Угасающие лучи заходящего солнца пронизывают оранжевым светом банановый лесок. Фантастической величины листья склоняются в сонном ритме вечерней молитвы. Завернутый во что-то белое мальчик созывает хлопками заблудших кур.
— Я захватил с собой этого человека, — говорит отец Ксаверий, показывая на стоящего рядом африканца. — Он может нам пригодиться. В сумерках здесь часто встречаются львы и леопарды. Даже в самую засушливую пору эта речушка не пересыхает, и звери приходят сюда на водопой. Лучше омотрите под ноги, чтобы не наступить на змею. Самые коварные — это плюющиеся кобры. Они любят спать прямо на освещенных солнцем дорожках и напоминают сломанную ветку.
— На всякий случай у вас имеется сыворотка?

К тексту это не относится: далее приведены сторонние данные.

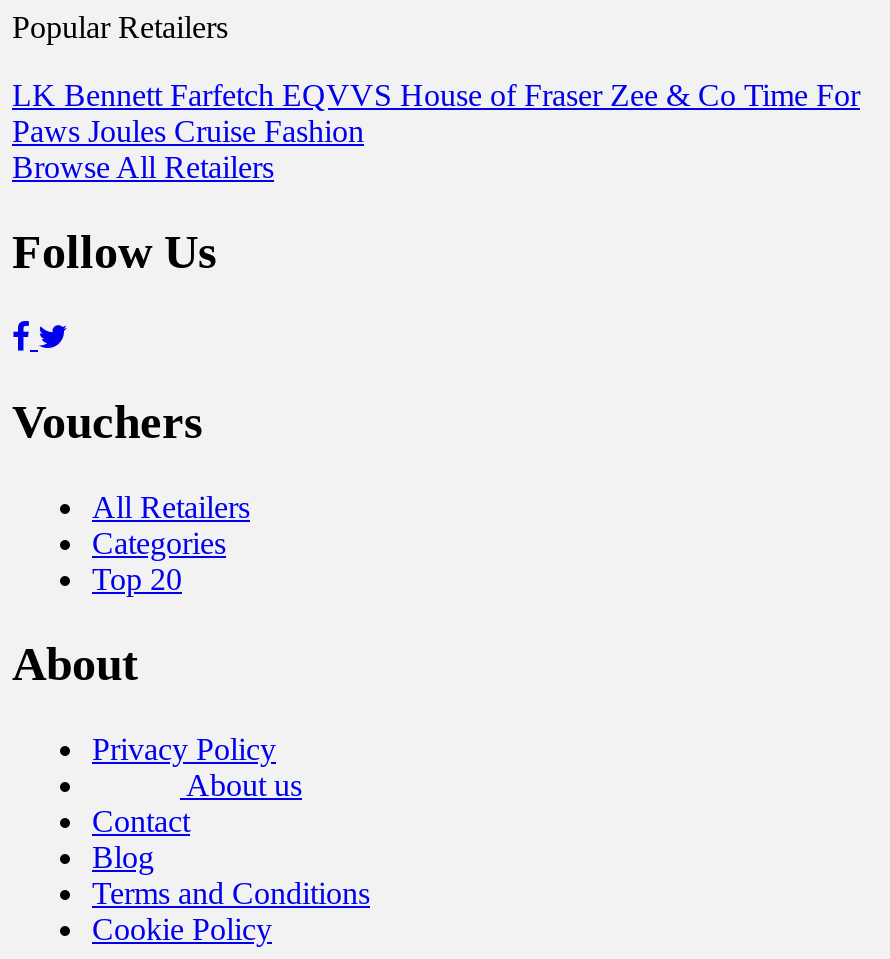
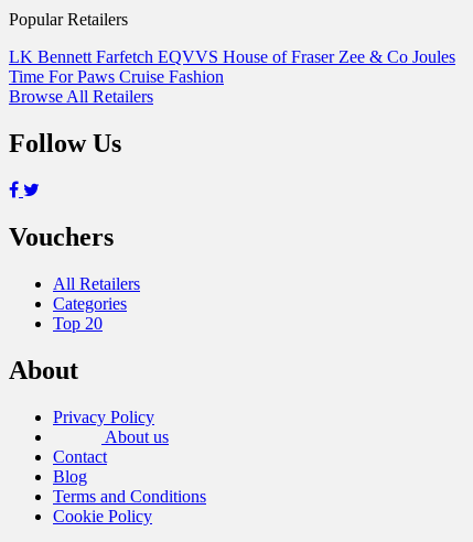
[12,78,860,148] LK Bennett Farfetch EQVVS House of Fraser Zee & Co Time For | Paws Joules Cruise Fashion -> [9,47,455,86] LK Bennett Farfetch EQVVS House of Fraser Zee & Co Joules | Time For Paws Cruise Fashion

— А, кто станет заниматься подобными глупостями! Никакая сыворотка не заменит местного зелья. Африканцам известны травы от укуса любой змеи. Вы не представляете себе, сколько ценных открытий сделано местными лекарями. Некоторые из них лечат даже чахотку. Однажды в миссии тяжело заболел столяр. Врачи отказывались что-либо предпринимать, утверждая, что болезнь неизлечима. Они отпустили ему не больше шести недель жизни. Выслушав все это, несчастный кое-как сполз со своего ложа и исчез. Он не появлялся целый год. Впрочем, я могу вам его показать. Теперь это воплощение силы и здоровья. Когда он вернулся, я не мог поверить собственным глазам и тут же отправил его на рентген. Однако против фактов не пойдешь. Так же дело обстоит и с укусом змеи. Больного отпаивают настоем трав. Иногда даже надсекают ему кожу и втирают какие-то мази. Пациент после этого засыпает, а через двадцать четыре часа пробуждается абсолютно здоровым.

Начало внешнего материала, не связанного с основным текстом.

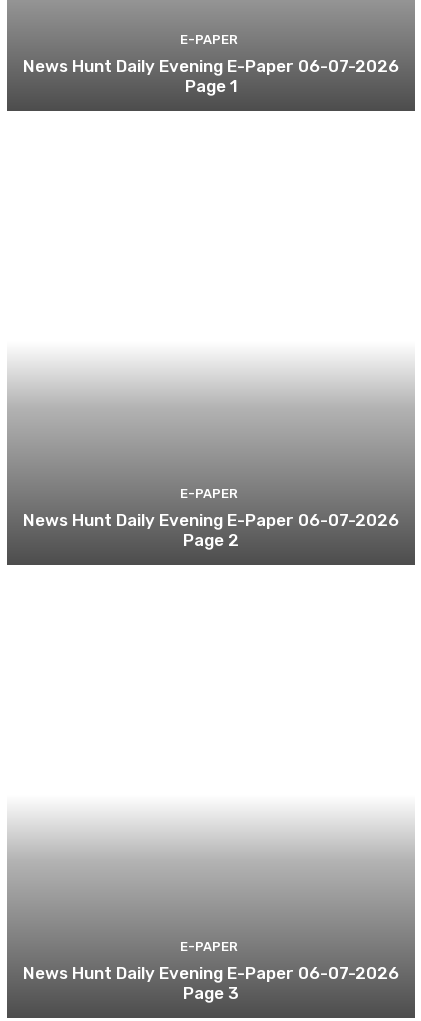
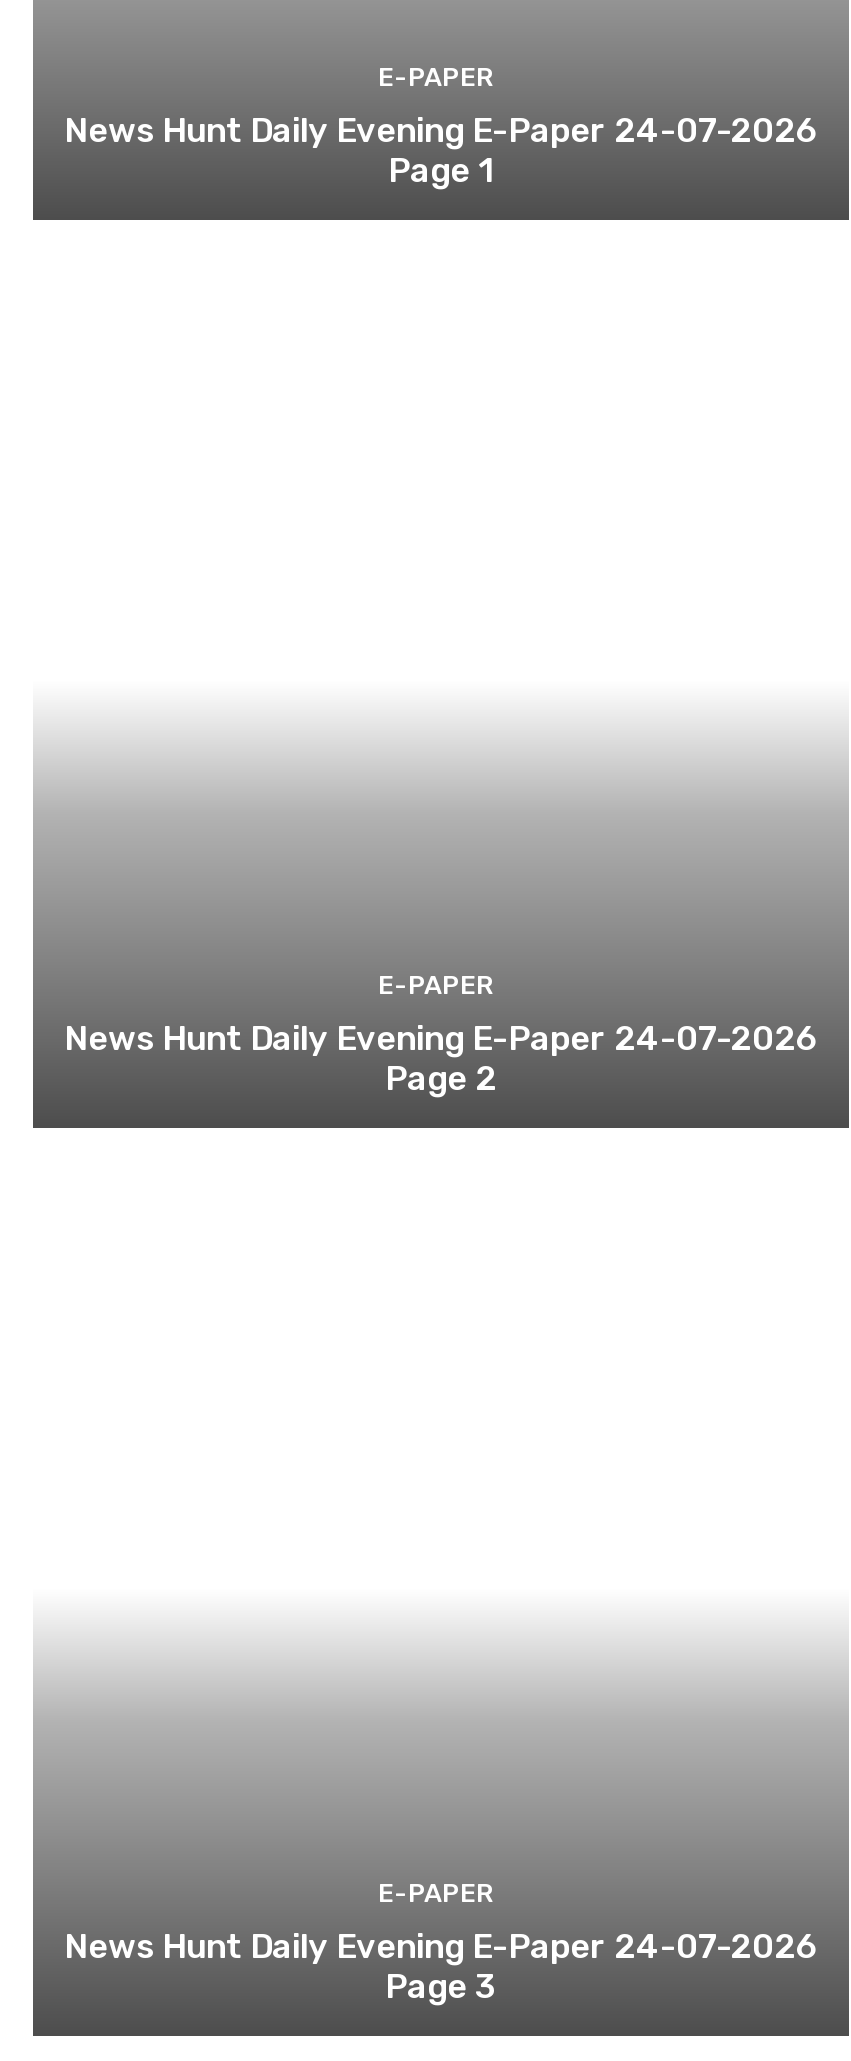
[23,56,399,76] News Hunt Daily Evening E-Paper 06-07-2026 -> [64,111,818,151] News Hunt Daily Evening E-Paper 24-07-2026
[23,510,399,530] News Hunt Daily Evening E-Paper 06-07-2026 -> [64,1018,818,1058] News Hunt Daily Evening E-Paper 24-07-2026
[23,963,399,983] News Hunt Daily Evening E-Paper 06-07-2026 -> [64,1926,818,1966] News Hunt Daily Evening E-Paper 24-07-2026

Темная, беззвездная ночь затрудняет наше продвижение. Я иду последним, вслед за отцом Ксаверием. Путь нам освещает мерно раскачивающийся из стороны в сторону фонарь. Где-то очень далеко барабаны отбивают ритм танца. Время от времени доносится громкое хоровое пение женщин.
Но вот наконец мы входим в открытое поле. Вдалеке светятся огоньки. Фантастически очерченные фигуры танцующих мелькают на желтой поверхности тока и в расположенных поблизости зарослях кустарника. Отбиваемый барабанами ритм уже не относит ветром. Они звучат непрерывно, монотонно, громко и упоительно. Невольно поддаешься этому всепоглощающему ритму, ровняешь по нему шаг, а может быть, и биение сердца. Мы идем молча, как загипнотизированные, находясь во власти законов звуковой гармонии. Открытое пространство, по которому мы приближаемся к музыкантам, к сожалению, выдает нас. Уже спешно приготавливаются места для сидения, появляются европейские раскладные кресла.
Барабаны затихли, и танцоры застыли в самых разнообразных позах, с любопытством уставившись на неожиданных гостей. В темноте ночи почти ничего не видно, и лишь отблески костров освещают кое-что вокруг. Небо абсолютно чистое, дождя, не предвидится, но тем не менее над нами раскинули зонт. Видимо, это своеобразный способ оказания внимания. Но вот наконец самый большой барабан взял низкую басовую ноту, сделав знак что можно начинать, и танцы возобновились. Успокоились встревоженные на мгновение сердца, убедившись в том, что это не неожиданно нагрянувший сборщик на логов, не контролер и не какой-нибудь врач, что колет иглой, а всего лишь хорошо знакомый священник и его приятель. Маленькие барабаны тут же отозвались на призыв своих старших братьев: «…не боимся, не боимся!»
Сидя верхом на длинных, напоминающих орудийные дула барабанах, парни самозабвенно отбивают ладонями ритм. Время от времени кто-нибудь из них сбивается, на мгновение замолкает, но в следующую минуту вступает вновь резко и намеренно громко или, наоборот, деликатно и едва слышно. В этих вариациях, в этой постоянной смене ритмов и тональностей и заключается мастерство и изысканность африканского искусства игры на барабанах.
Тем временем танцующие заняли исходные позиции. Вот они уже проходят друг против друга, приседая в утрированно версальских реверансах. Здесь господствует нагота, прикрытая «фиговым листком» и дешевым европейским ситцем, на котором белые люди постарались изобразить все, что смогли. Тут золоченые пушки и восходящее солнце, самолеты и кофейные мельницы, медицинские шприцы и огромных размеров часы.